On March 11, the 13th National People’s Congress voted to pass a list of constitutional amendments which included changes like removing presidential term limits and adding legislation for a new state supervisory commission.

The voting, which was described as anonymous, required a two-thirds majority to pass. The final result was 2958 “yes” votes, 2 “no” votes, 3 abstentions, and 1 invalid vote.

According to Chinese language media reports, the delegates voted by shading “support,” “oppose,” or “abstain” on optical ballot sheets. Optical sheets and pencils were provided in the auditorium. Booths to ensure voting secrecy were set up at the venue, and delegates had to deposit their optical ballot sheets in 28 ballot boxes set up in fixed locations. Delegates also had to cast their ballots in boxes that they were designated. Voting results were electronically compiled.

Foreign media were seated on the second floor of the Great Hall of the People. An announcer instructed the press to leave the venue five minutes before the delegates filled up their voting ballots, but the process of casting votes was open to the media.

The backdrop:
1. On Jan. 19, the 19th Central Committee deliberated and passed a list of changes to the state constitution at the Second Plenum. The plenum communique only noted some of the proposed constitutional amendments, including adding Xi Jinping’s political theory into the constitution and legislation for the new National Supervision Commission.

2. On Feb. 25, state media announced the full list of constitutional amendments deliberated at the Second Plenum. The timing of the announcement broke with convention since the complete constitutional changes list should have been released a week after the Second Plenum, and not over a month later. The amendments were also announced just eight days before the opening of the Two Sessions.

3. Also on Feb. 25, the English edition of Xinhua ran a separate article about the Chinese Communist Party’s proposal to remove term limits for the presidency and the vice presidency. The article was released an hour before the full list of changes were announced, and sparked an international uproar. The journalist responsible for issuing the article was punished, according to media reports.

4. Popular opinion in China and abroad regarding the dropping of presidential term limits was that Xi Jinping is planning to rule indefinitely like Mao Zedong. The CCP stepped up censorship, including blocking a string of search terms on Sina Weibo and other search sites like “emperor,” “I oppose,” and “Winnie the Pooh.” Later, even “Xi Jinping,” “Xi guan” (“habit”), “Xi yi wei chang” (“getting used to”), “Xi wu” (“practice martial arts”), “Yan Xi” (“practice”), “Xue Xi” (“study”), “Lian Xi” (“drill”) and other “Xi” related terms were blocked.

5. Delegates at the Two Sessions were careful about commenting on the constitutional amendments, and many even refused to talk to reporters about it.

6. On March 7, the website of Phoenix Television, a Jiang faction-controlled overseas news outlet, ran an editorial which indirectly encouraged delegates to vote “no” to the constitutional amendments. The editorial was subsequently deleted.

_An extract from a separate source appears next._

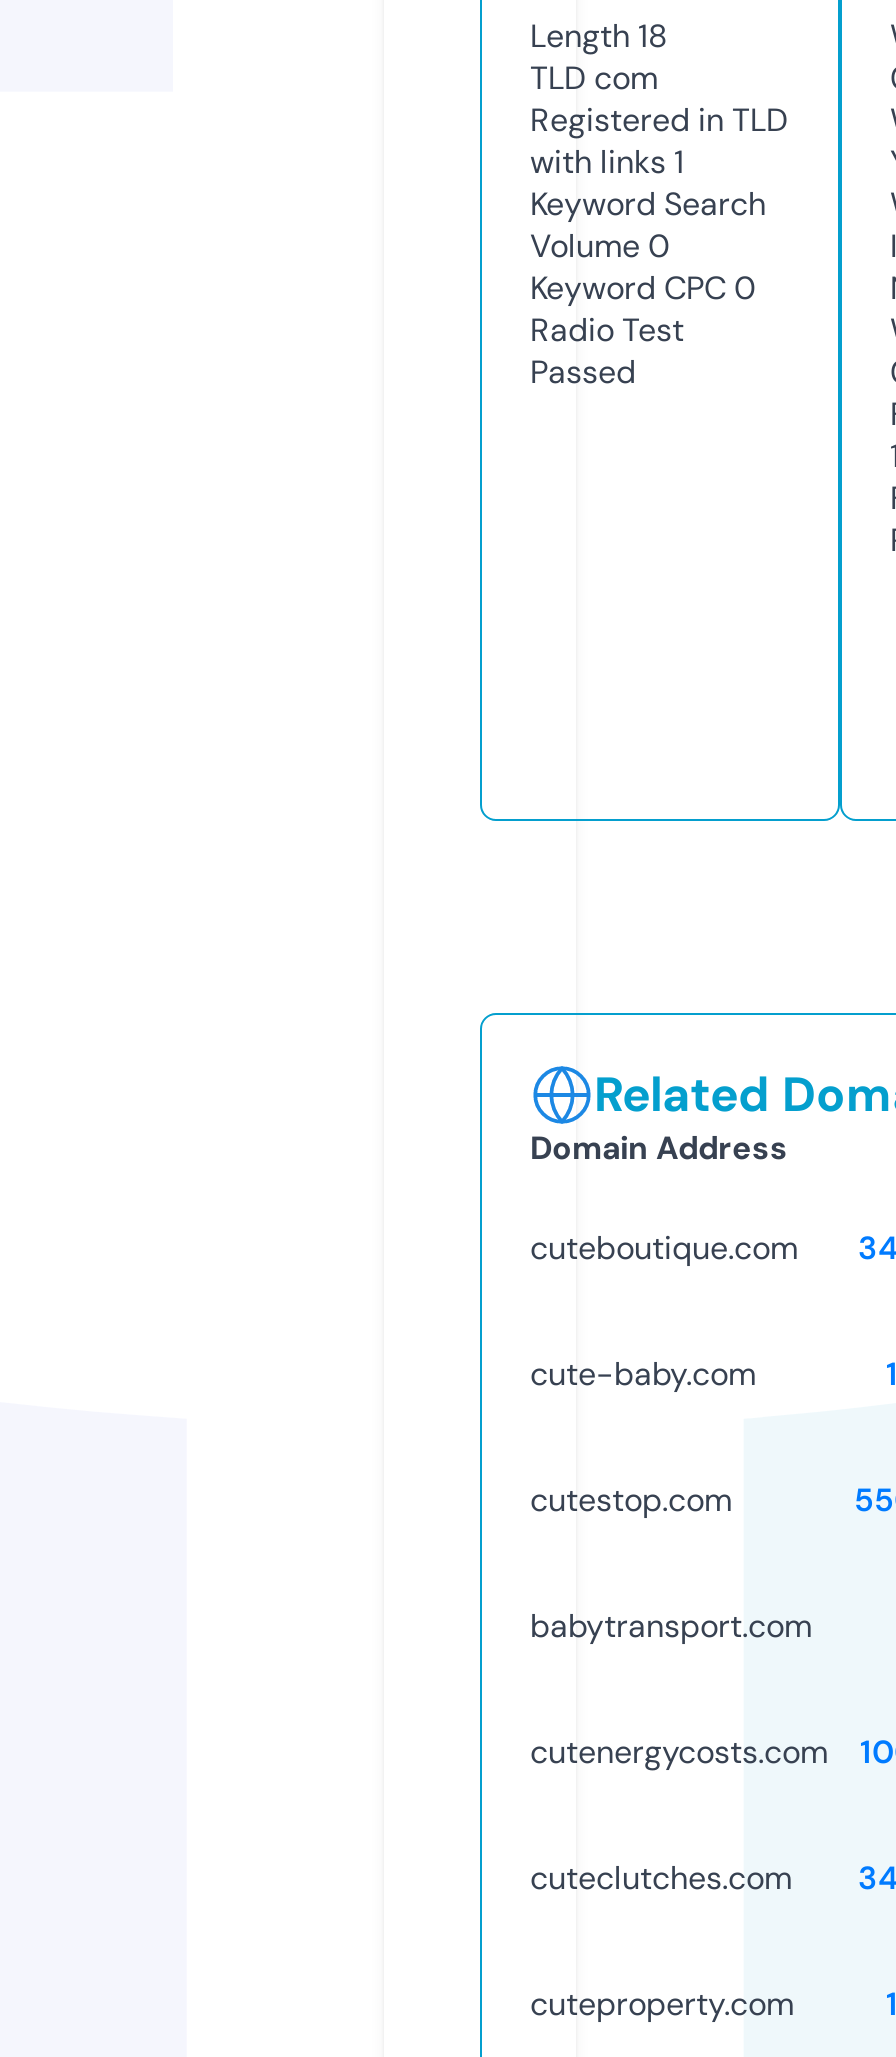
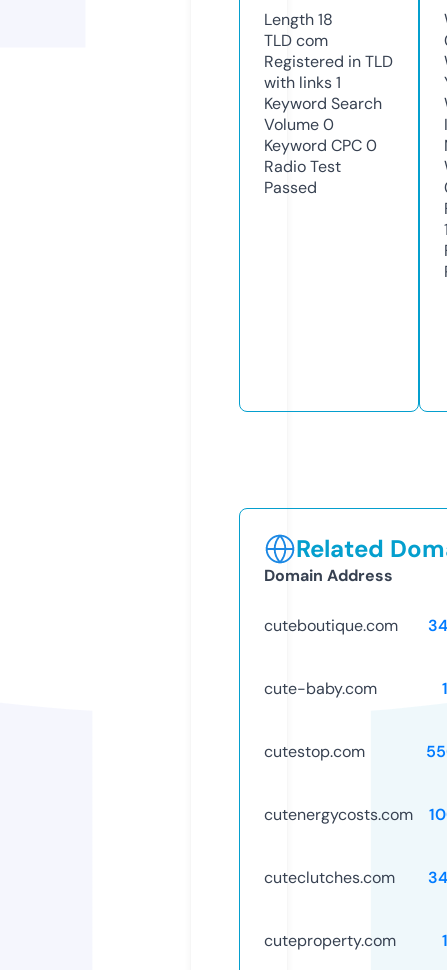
- babytransport.com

7. On March 9, He Zuoxiu, an academician at the Chinese Academy of Sciences, told Cable TV Hong Kong that indefinite rule would only “bring ruin and infamy,” and cited the case of former Chinese warlord Yuan Shikai declaring himself emperor as reason to reject the idea of removing presidential term limits. He, a Jiang faction literati, isn’t an NPC delegate.

The big picture:
1. Hu Jintao and Jiang Zemin picked Xi Jinping, a Party princeling with no faction of his own or factional aligning, as a compromise candidate for Party leader in 2007. A year later, Xi skipped the Politburo and was appointed directly to the Politburo Standing Committee. In 2012, Xi succeeded Hu as CCP General Secretary.

2. Although Jiang consented to Xi replacing Hu, he also groomed Bo Xilai to displace Xi via a coup after the 18th Party Congress. Bo sought to build political capital through a “Singing Red, Hitting Black” campaign in Chongqing and by buying influence overseas. Many people in China and abroad believed that Bo was a future political star. However, the Jiang faction’s plans were scuppered when Chongqing public security chief Wang Lijun exposed the coup plot when he tried to defect at the United States Consulate in Chengdu.

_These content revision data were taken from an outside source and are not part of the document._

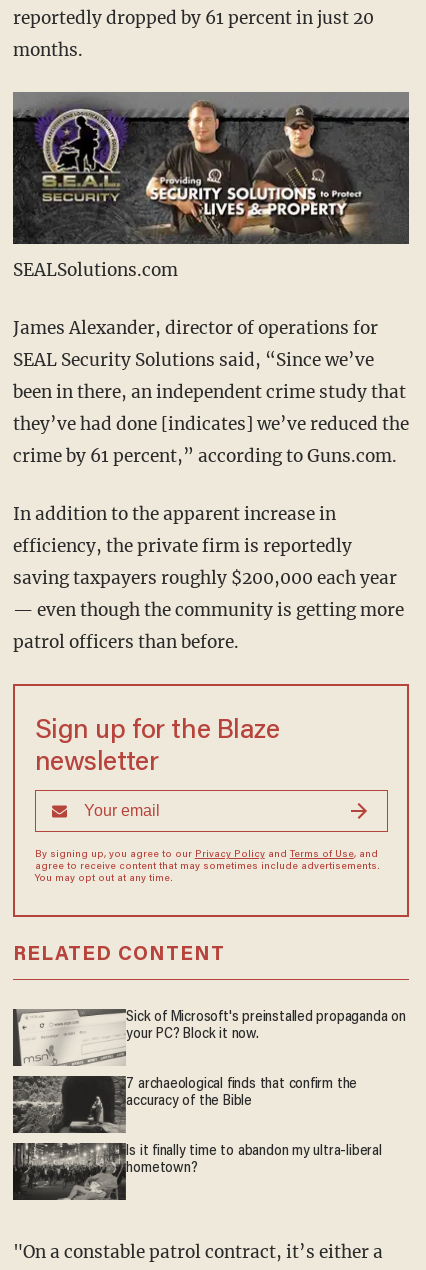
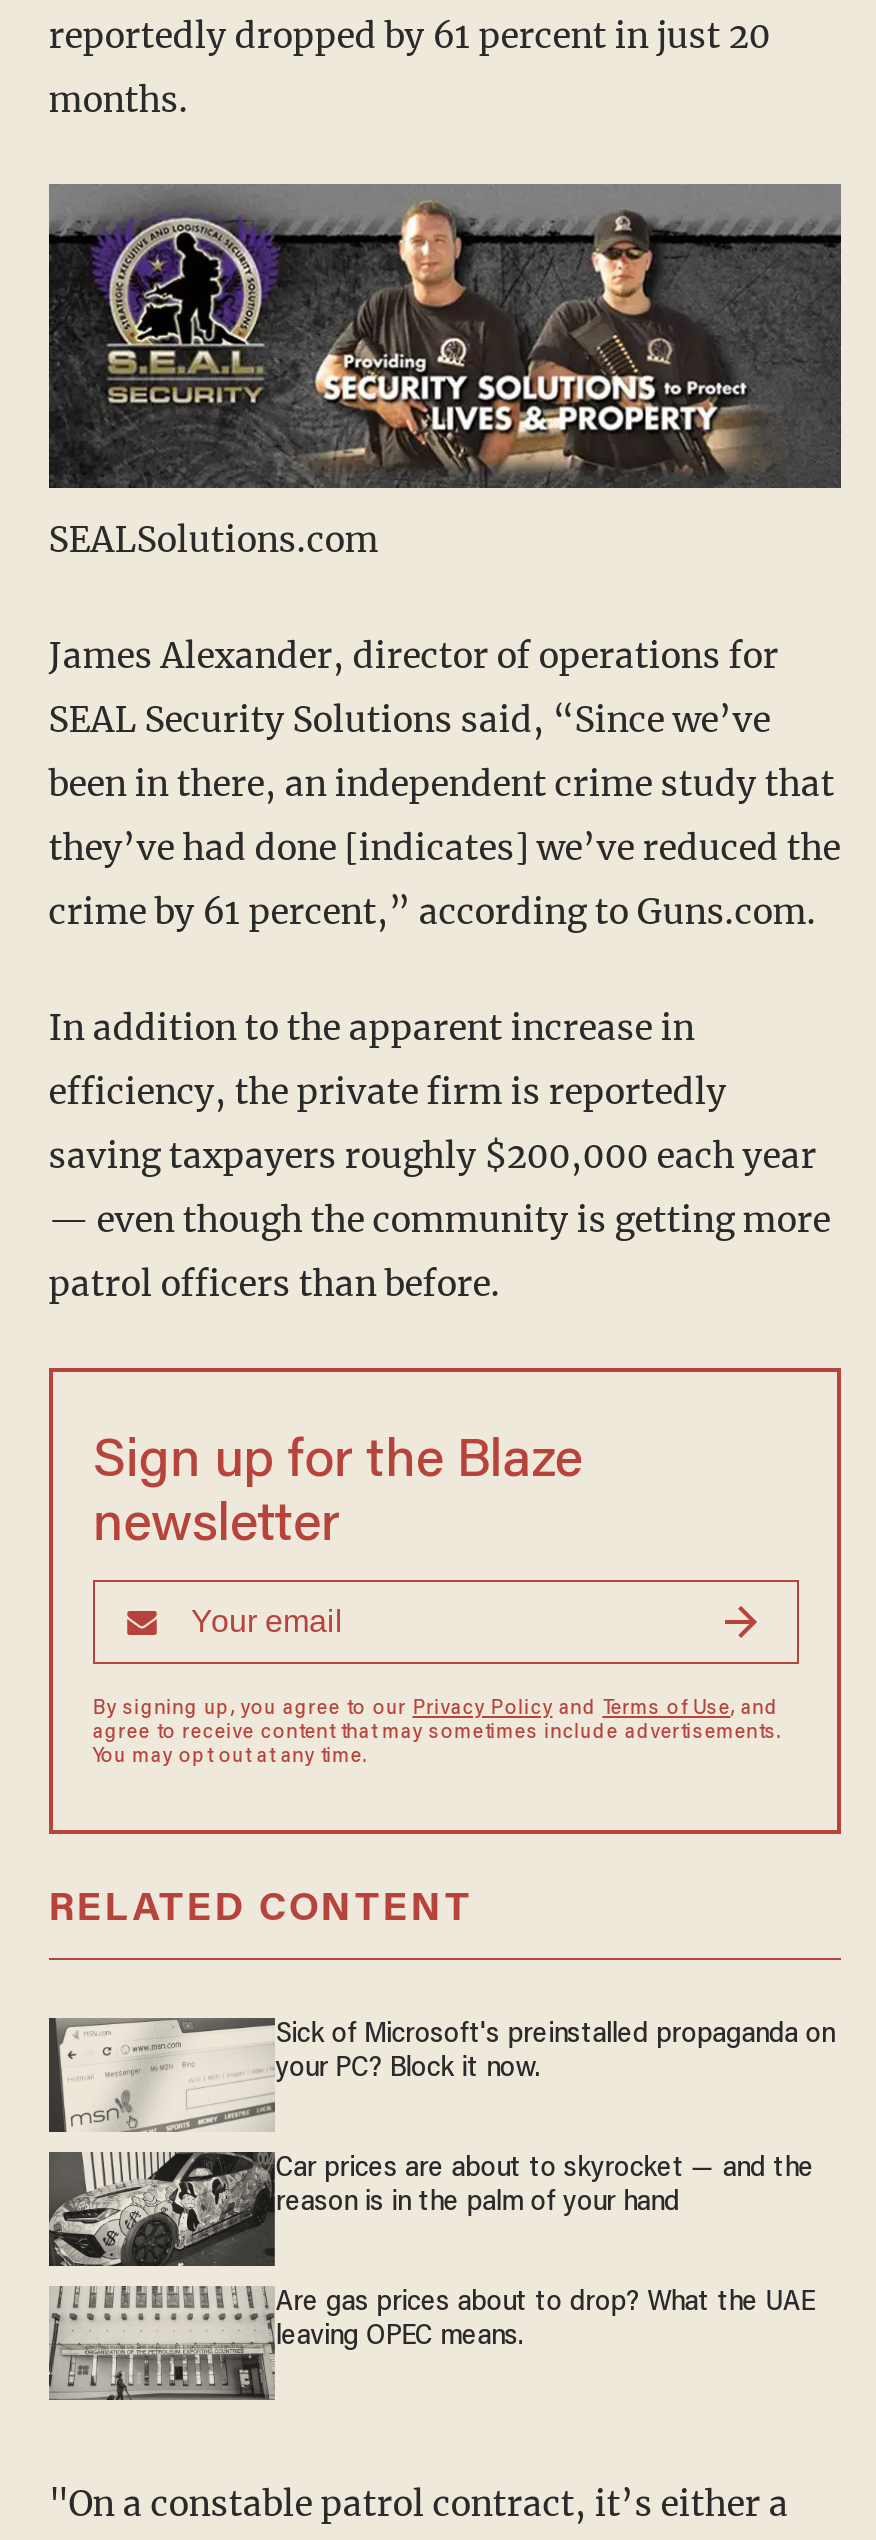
- [image]
- 7 archaeological finds that confirm the
- accuracy of the Bible
+ [image]
+ Car prices are about to skyrocket — and the
+ reason is in the palm of your hand

- [image]
- Is it finally time to abandon my ultra-liberal
- hometown?
+ [image]
+ Are gas prices about to drop? What the UAE
+ leaving OPEC means.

3. After Xi took office, he sought to consolidate power in the Party through a grinding anti-corruption campaign and the implementation of a new state supervisory system. He also carried out a massive military modernization reform to gain control over the People’s Liberation Army. Furthermore, Xi talked of a “constitutional dream,” and pushed legal reforms which introduced vertical control in the system of provincial courts and procuratorates while weakening the authority that provincial Party committees formerly had over legal institutions. Finally, Xi looks set to strengthen his control over the state government after the 19th Congress through institutional reforms.

Our take:
1. We believe that Xi’s motivation for driving reform measures is his life-and-death struggle with the Jiang faction. During Xi’s first term, Chinese officials widely believed that Xi would have difficulties gaining a foothold in his tussle with the Jiang faction, and hence many ended up sitting on their hands while they awaited a victor to emerge from the factional struggle. Thus, Xi made no progress with his economic reforms in his first five years in office, a point that is obvious from his 19th Congress report.

2. Xi now has the upper hand over the Jiang faction, but the next five years would be very challenging for the Xi administration. Domestically, Xi faces severe economic problems that he is trying to resolve through a deleveraging and de-risking campaign. Meanwhile, China has to contend with America’s pro-business reforms and an impending trade war.

From Xi’s perspective, it makes sense to cancel presidential term limits to send a signal that he is not a lame duck leader while buying himself time to resolve China’s economic woes. The prospect of “indefinite” rule also serves to dissuade Xi’s factional rivals and their supporters that they have a chance for a second coming while giving them incentive to fall in line with Xi instead. In other words, Xi is looking to avoid being hamstrung by factional politics like Hu Jintao, who struggled to get his orders out of Zhongnanhai.

3. The foiled coup attempt before the 19th Congress indicates that the Xi-Jiang conflict is irreconcilable. Xi will continue to be in danger of coups. (See: “Xi’s Former Top Aide Obliquely Confirms Coup by Rivals“)

4. The Jiang faction appears to be powerless to stop Xi amending the constitution, but they still showed resistance by trying to shape public opinion about the presidential term limits change.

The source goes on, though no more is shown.